Assessing the anaerobic threshold to improve neuromuscular coordination
It is also true, however, that if two cyclists have the same VO2max and use the same fraction of it, they therefore have the same anaerobic threshold (for example at 88% of their VO2max) they could have substantially different performances. What matters is in fact the final capacity to transmit oxygen to the muscles, this capacity can be expressed as the amount of watts that can be produced for each litre of oxygen of aerobic capacity.
Efficiency at the same oxygen level
There are in fact very efficient professional athletes on the bike, who can produce 85-87 watts per litre of oxygen; consider a normal person produces about 64 watts per litre of oxygen. What matters, then, is the transmission system.

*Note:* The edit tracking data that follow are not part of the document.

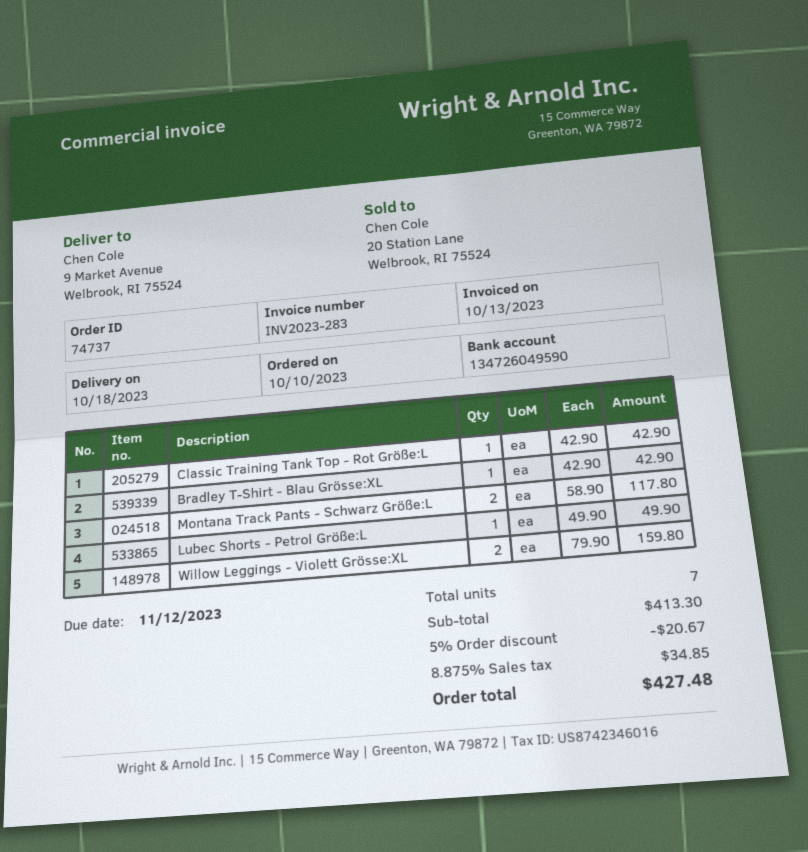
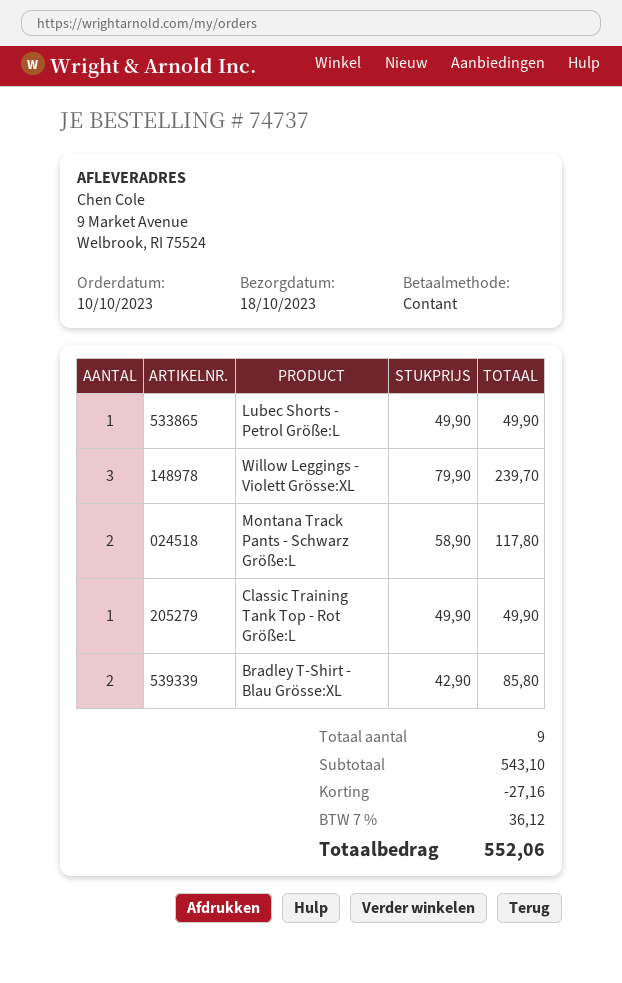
Classic Training Tank Top - Rot Größe:L: 1 x 42.90 = 42.90 -> 1 x 49.90 = 49.90
Bradley T-Shirt - Blau Grösse:XL: 1 x 42.90 = 42.90 -> 2 x 42.90 = 85.80
Willow Leggings - Violett Grösse:XL: 2 x 79.90 = 159.80 -> 3 x 79.90 = 239.70
total quantity: 7 -> 9
subtotal: 413.30 -> 543.10
discount: 20.67 -> 27.16
tax: 8.875% = 34.85 -> 7% = 36.12
total: 427.48 -> 552.06

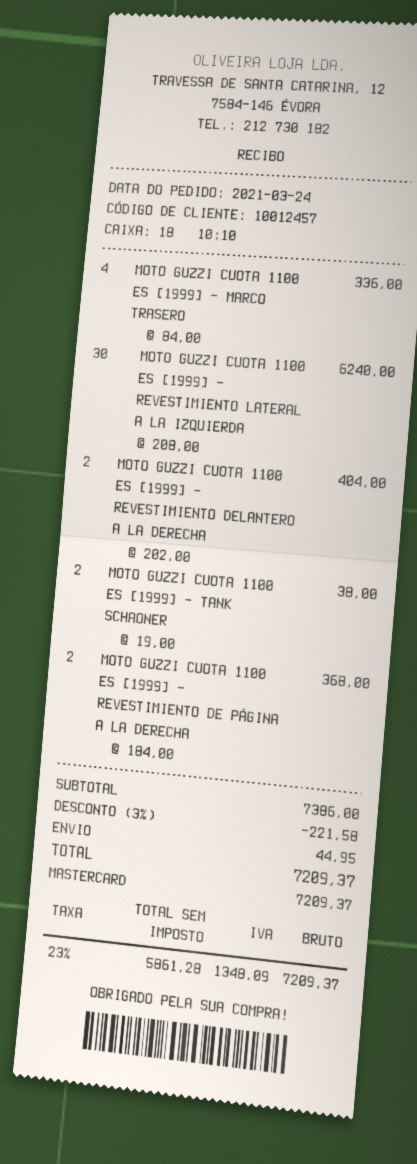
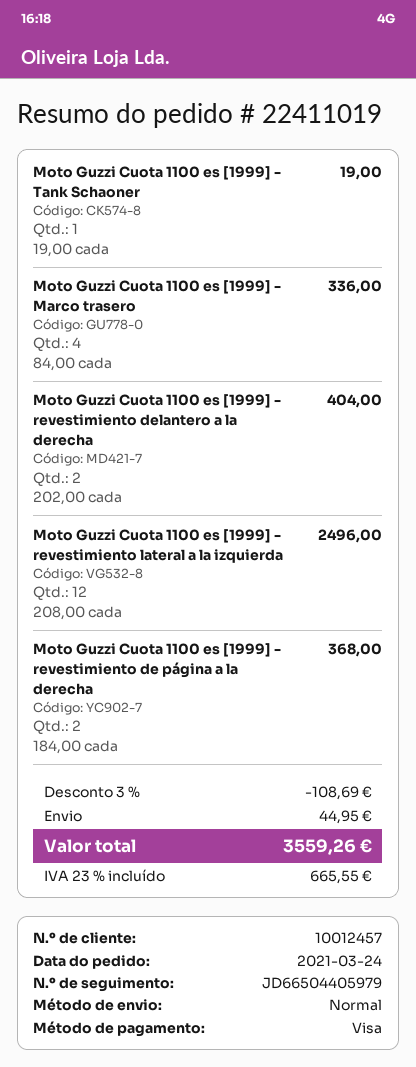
payment method: Mastercard -> Visa
MOTO GUZZI CUOTA 1100 ES [1999] - REVESTIMIENTO LATERAL A LA IZQUIERDA: 30 x 208.00 = 6240.00 -> 12 x 208.00 = 2496.00
MOTO GUZZI CUOTA 1100 ES [1999] - TANK SCHAONER: 2 x 19.00 = 38.00 -> 1 x 19.00 = 19.00
discount: 3% = 221.58 -> 3% = 108.69
tax: 23% = 1348.09 -> 23% = 665.55
total: 7209.37 -> 3559.26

If we took an isolated muscle cell by doing a biopsy we could measure the content of aerobic fibers (slow or twitch fibers or type 1), present in endurance athletes and fast fibers (fast twitch or type 2) and see how they react to a stimulus, but this would only give us a partial measure of the athlete's capabilities because what really makes the difference is the neuromuscular system and the ability to recruit.
Slow fibers, fast fibers
Two athletes could therefore have the same percentage of slow and fast fibers but one could be more efficient than the other because they are more able to activate the fibers in the correct way. It is therefore important to control the nerves of the fibers for optimal recruitment in the push phase and, at the same time, it is necessary to relax the muscles of the antagonists. There are athletes, for example, who exert a strong push but do a kind of contraction of the rear muscles, push the pedal but are at the same time contracting for a certain part the flexors of the thigh, and it's like having the handbrake pulled. The cadence, trains with the neuromuscular training and is essential for a climb in speed.